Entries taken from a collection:
========
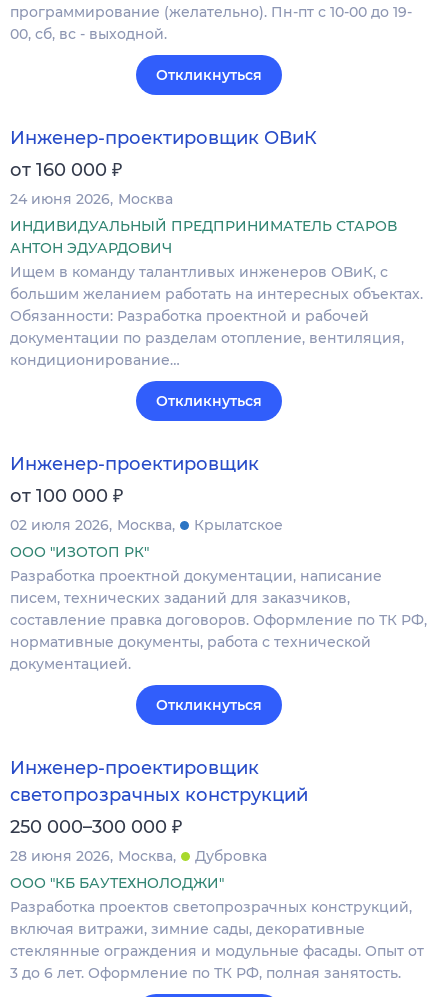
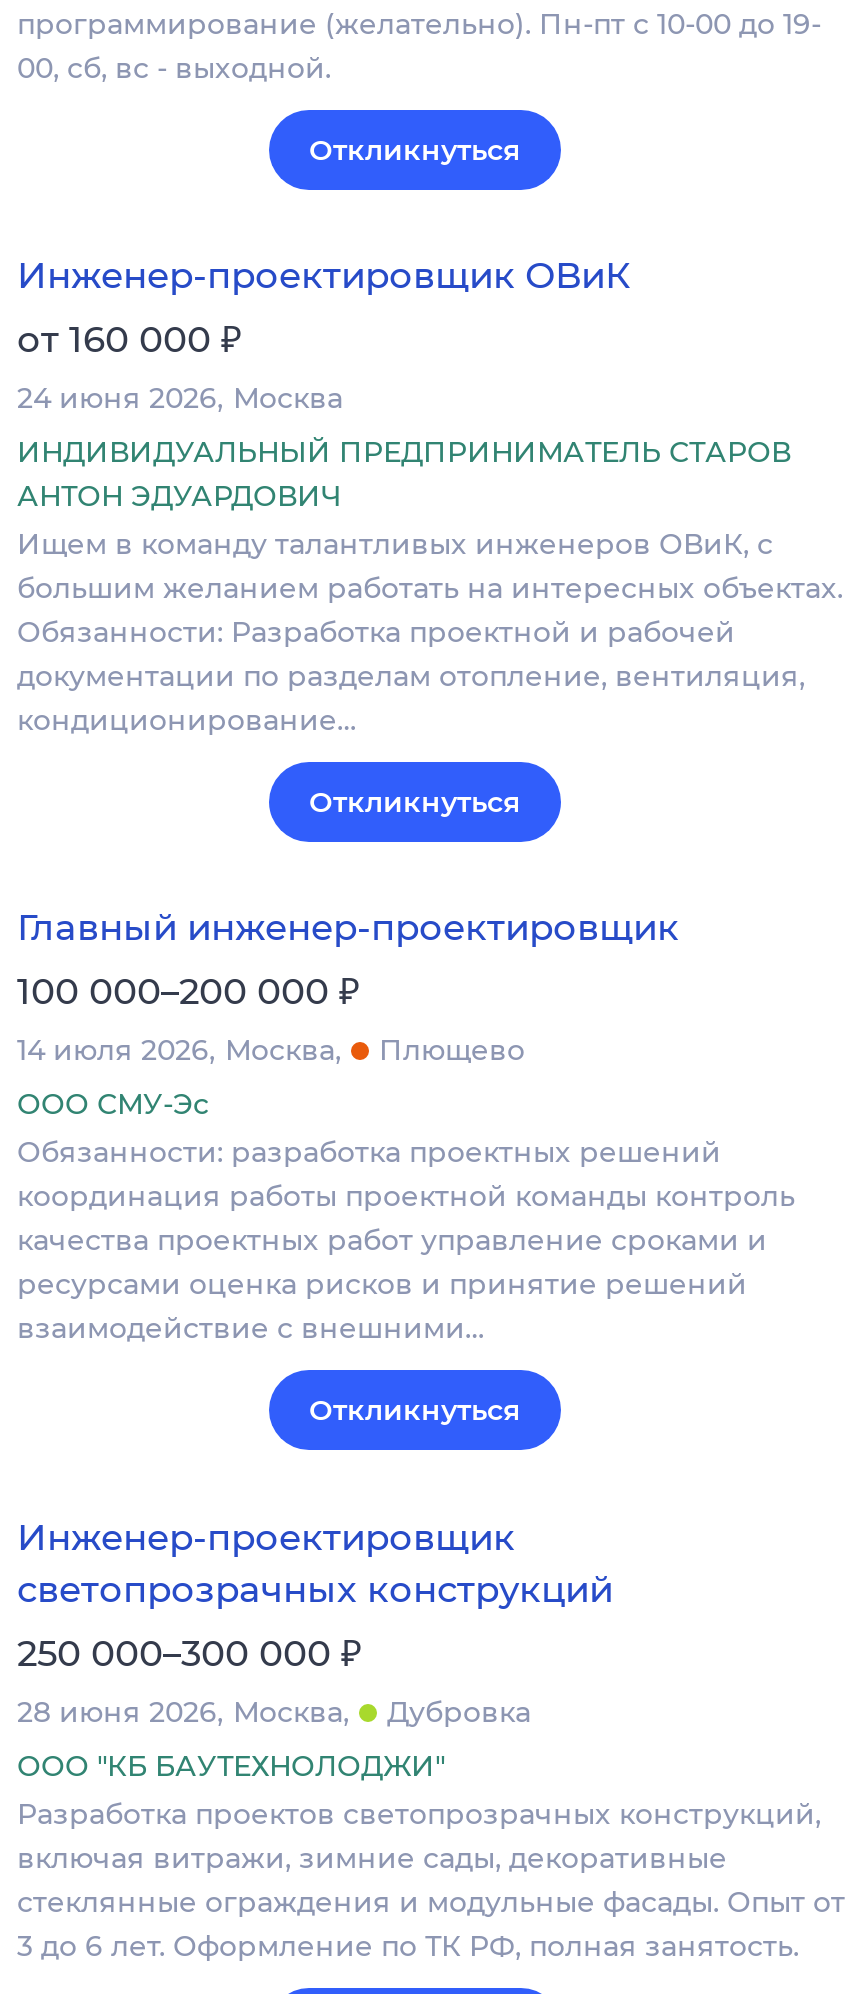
- Инженер-проектировщик
- от 100 000 ₽
- 02 июля 2026 Москва
- Крылатское
+ Главный инженер-проектировщик
+ 100 000–200 000 ₽
+ 14 июля 2026 Москва
+ Плющево

- ООО "ИЗОТОП РК"
- Разработка проектной документации, написание
- писем, технических заданий для заказчиков,
- составление правка договоров. Оформление по ТК РФ,
- нормативные документы, работа с технической
- документацией.
+ ООО СМУ-Эс
+ Обязанности: разработка проектных решений
+ координация работы проектной команды контроль
+ качества проектных работ управление сроками и
+ ресурсами оценка рисков и принятие решений
+ взаимодействие с внешними…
========
* **GOAL OF THE EXERCISE**
Every line from the one containing "и принятие решений" through the end of the data must be repeated exactly, and no other line.

* **WRITTEN REPLY**
+ ресурсами оценка рисков и принятие решений
+ взаимодействие с внешними…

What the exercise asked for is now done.